Wherever the string "polygon" turns up in the data, copy the whole line.

Top of Data records

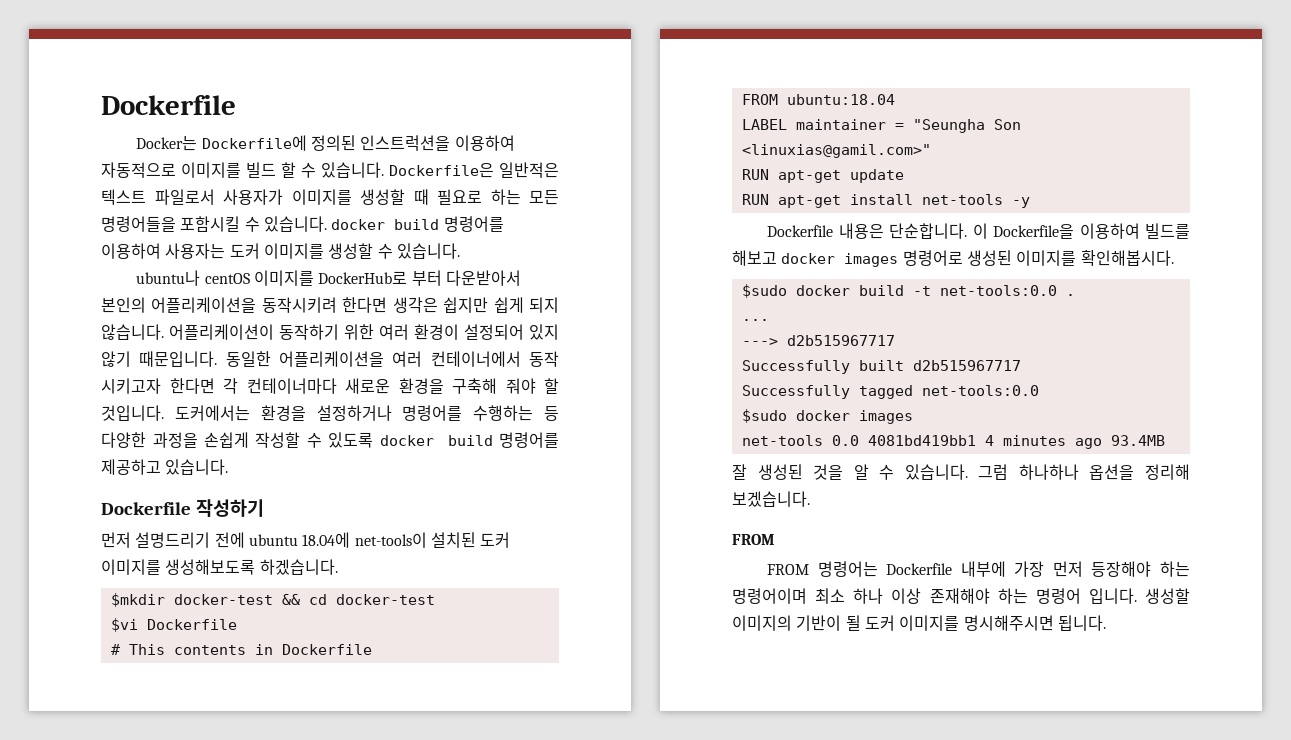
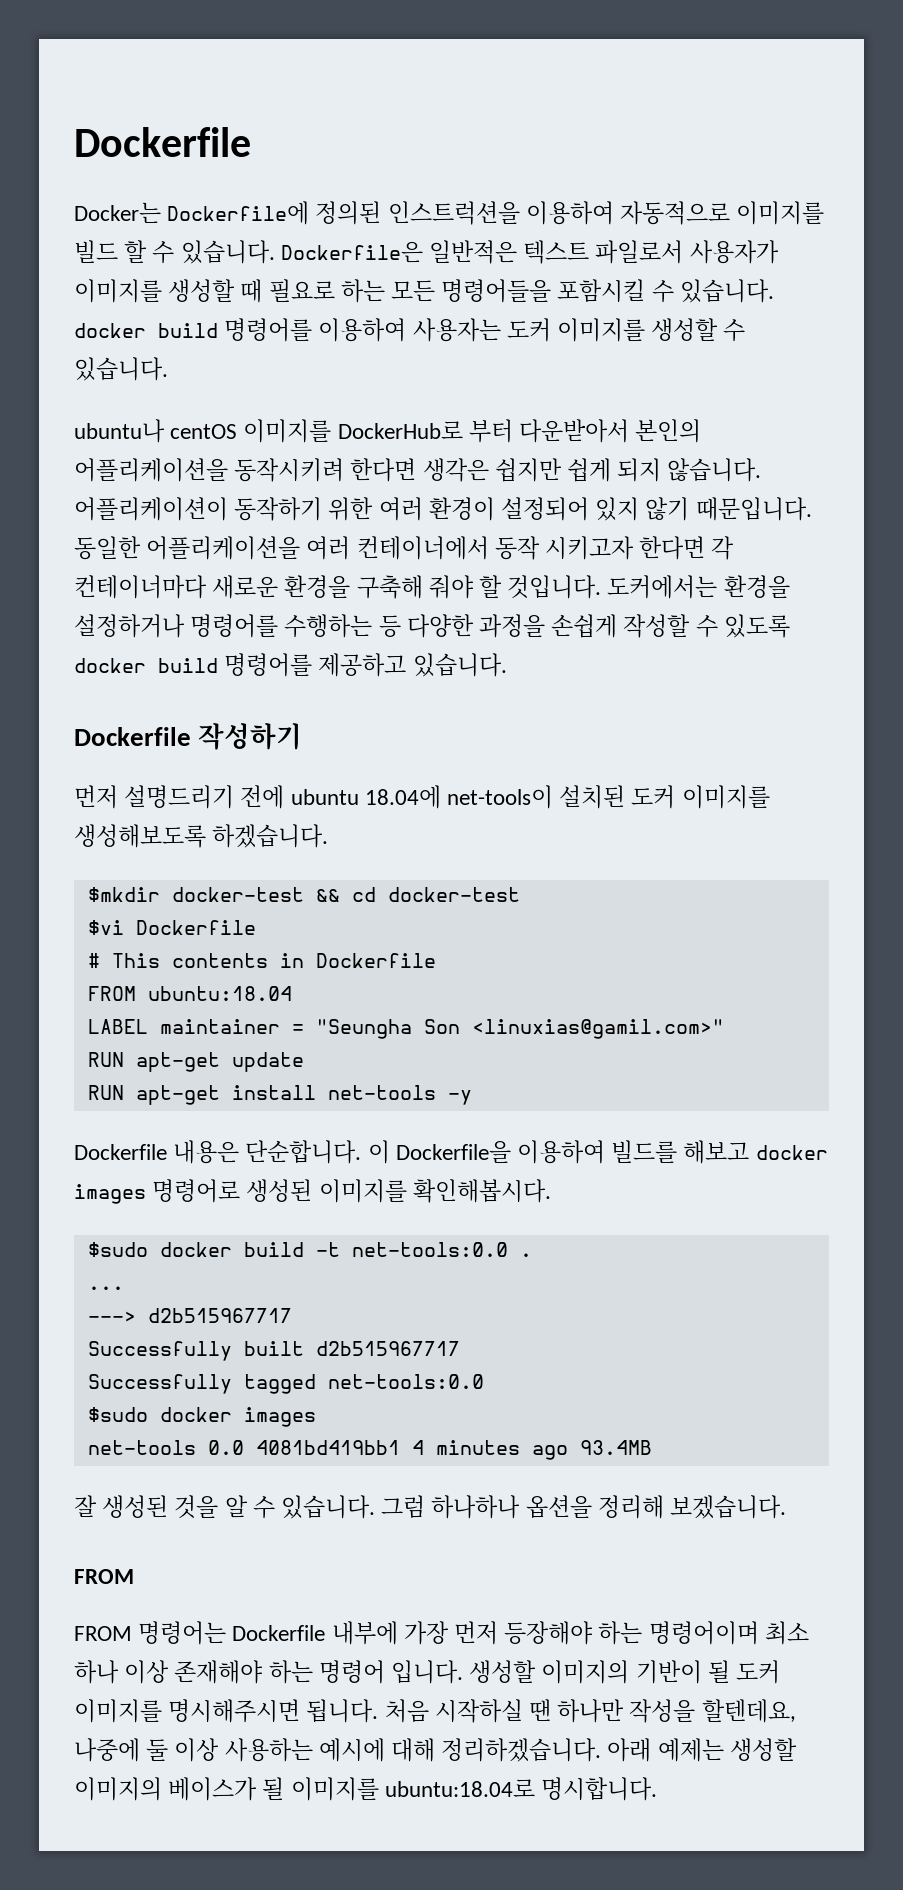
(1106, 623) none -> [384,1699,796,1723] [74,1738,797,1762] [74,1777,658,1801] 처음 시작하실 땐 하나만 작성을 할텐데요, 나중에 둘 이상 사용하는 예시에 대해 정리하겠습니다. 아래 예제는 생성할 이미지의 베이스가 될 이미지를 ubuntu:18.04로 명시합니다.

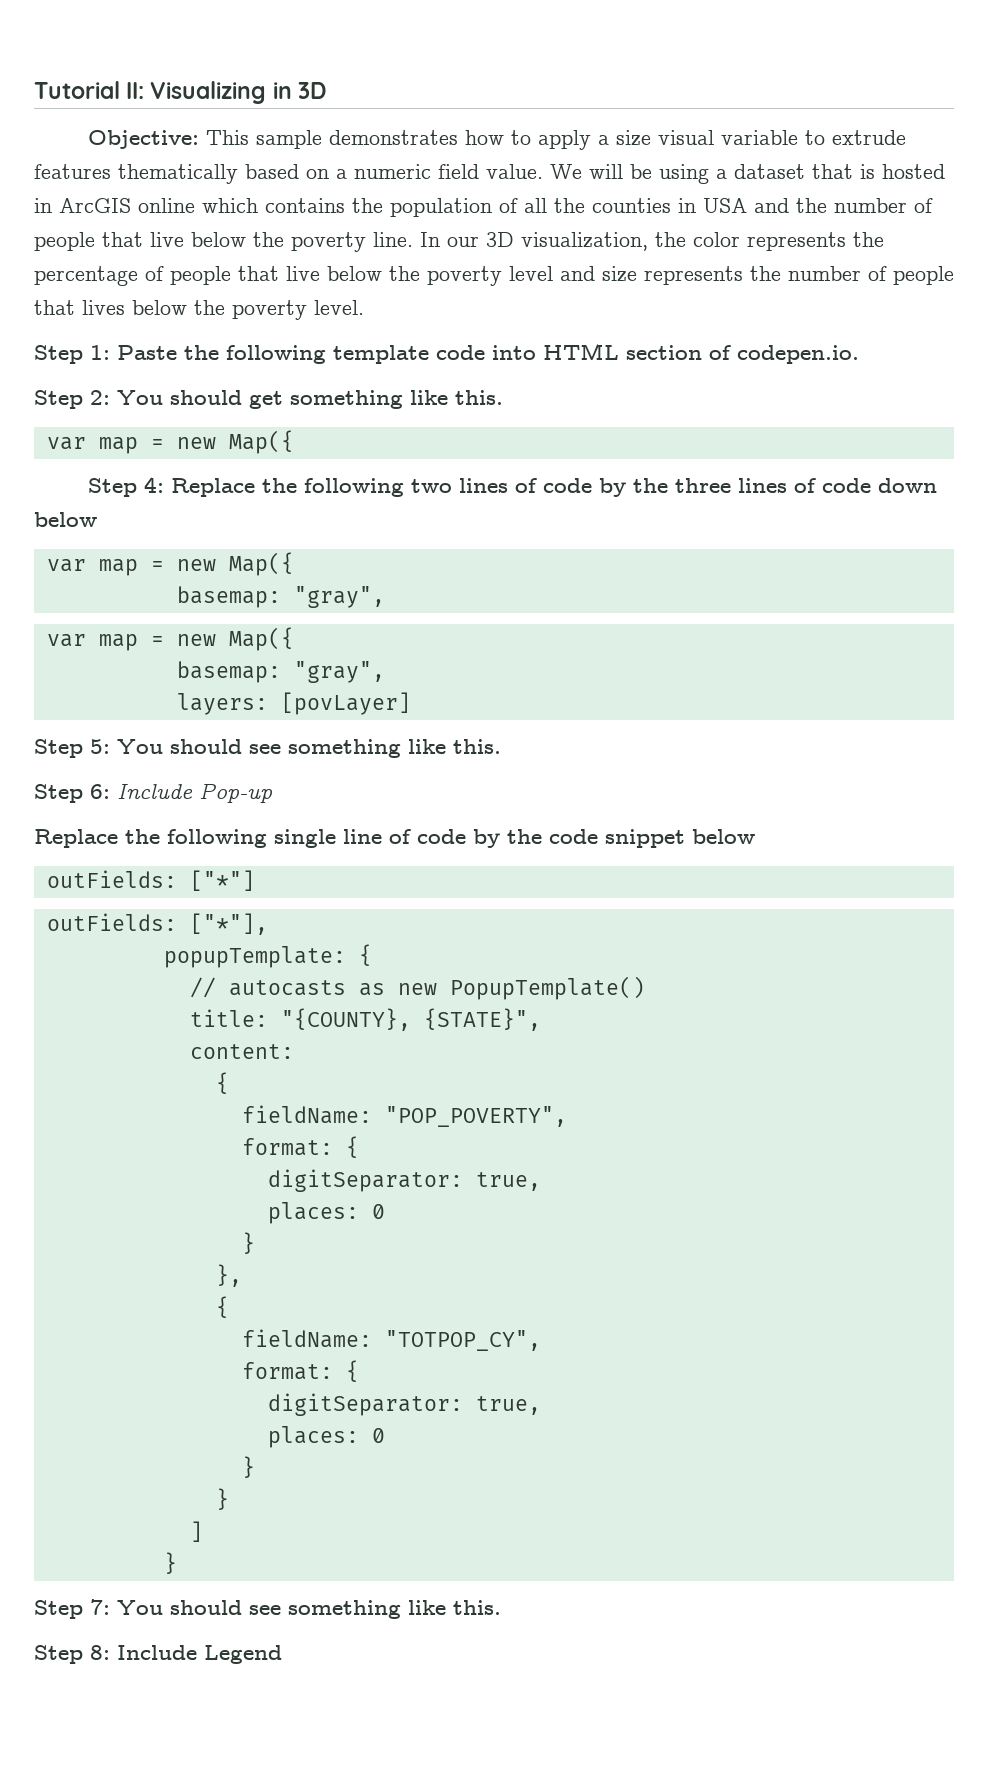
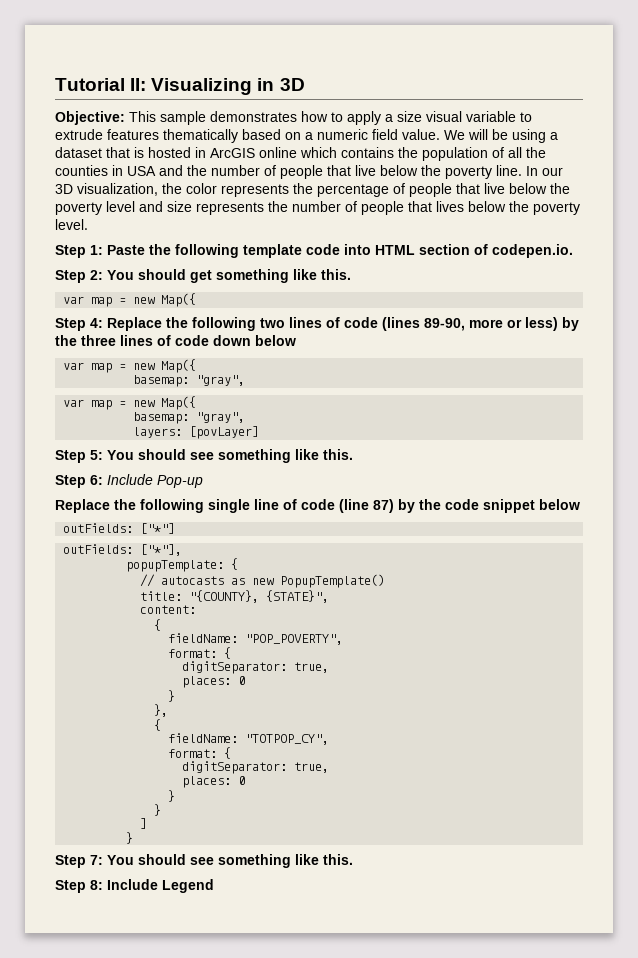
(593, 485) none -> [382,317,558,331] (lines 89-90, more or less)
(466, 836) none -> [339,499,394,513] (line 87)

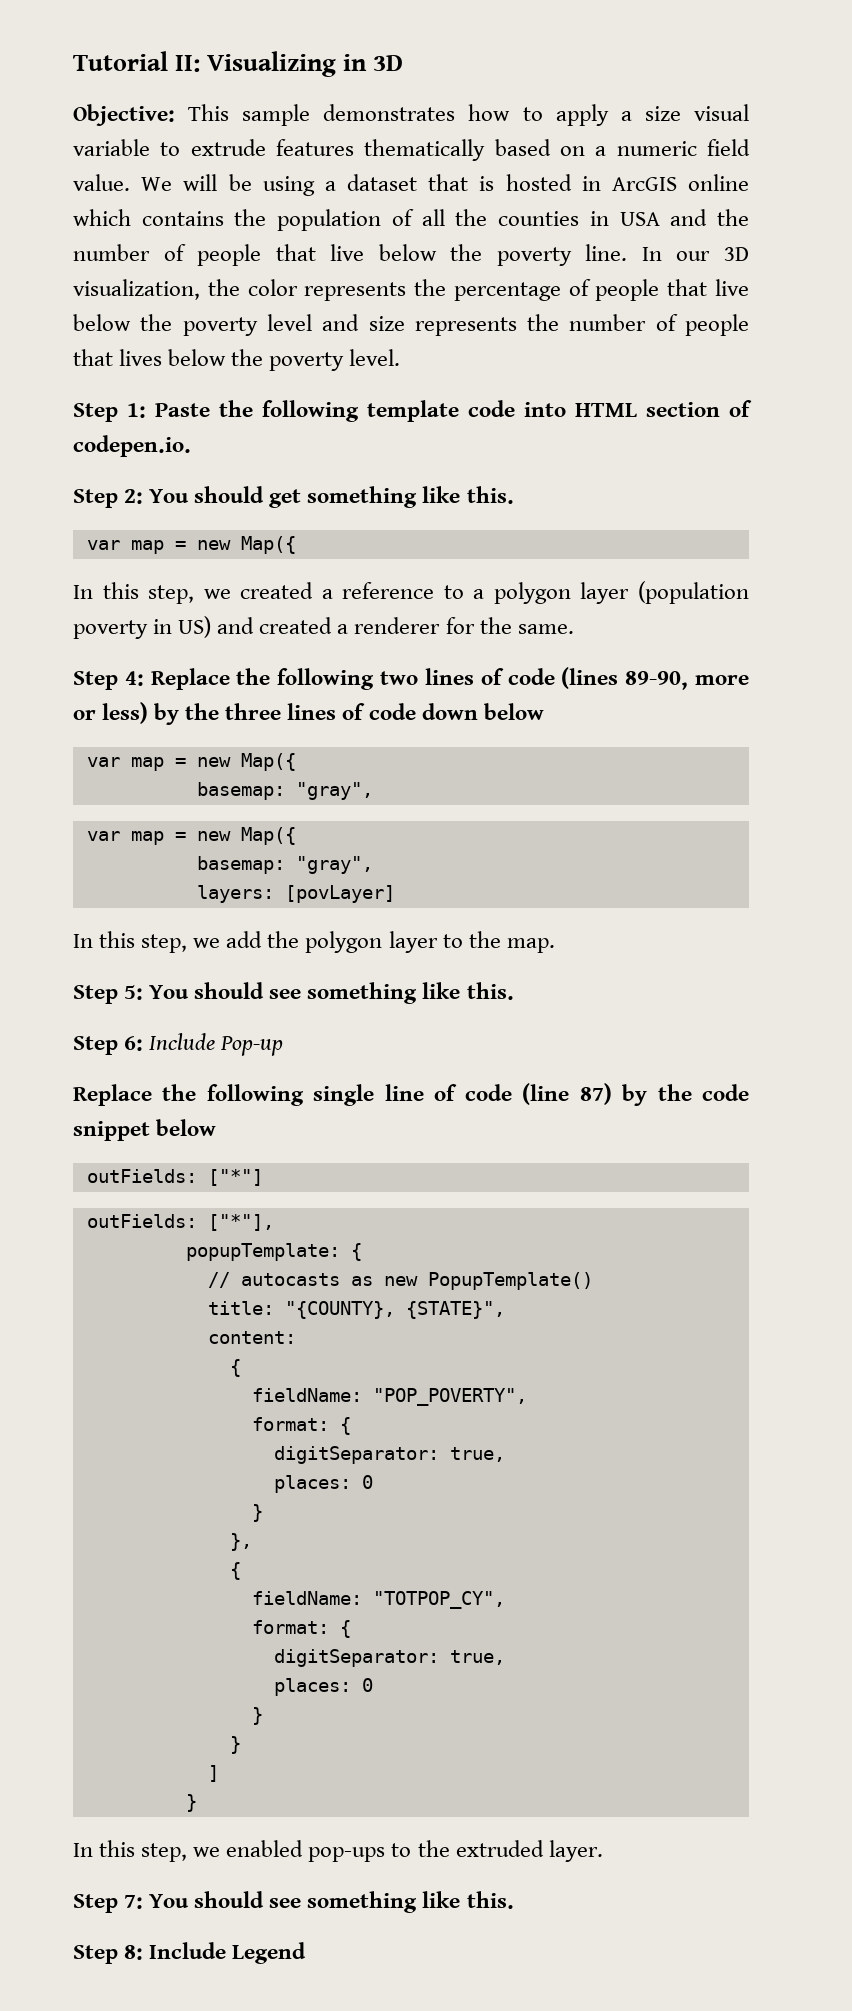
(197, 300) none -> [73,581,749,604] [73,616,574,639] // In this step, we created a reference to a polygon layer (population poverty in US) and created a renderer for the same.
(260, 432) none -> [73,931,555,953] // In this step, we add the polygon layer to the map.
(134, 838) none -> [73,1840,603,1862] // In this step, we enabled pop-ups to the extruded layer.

Bottom of Data records

Exercise answer:
(197, 300) none -> [73,581,749,604] [73,616,574,639] // In this step, we created a reference to a polygon layer (population poverty in US) and created a renderer for the same.
(260, 432) none -> [73,931,555,953] // In this step, we add the polygon layer to the map.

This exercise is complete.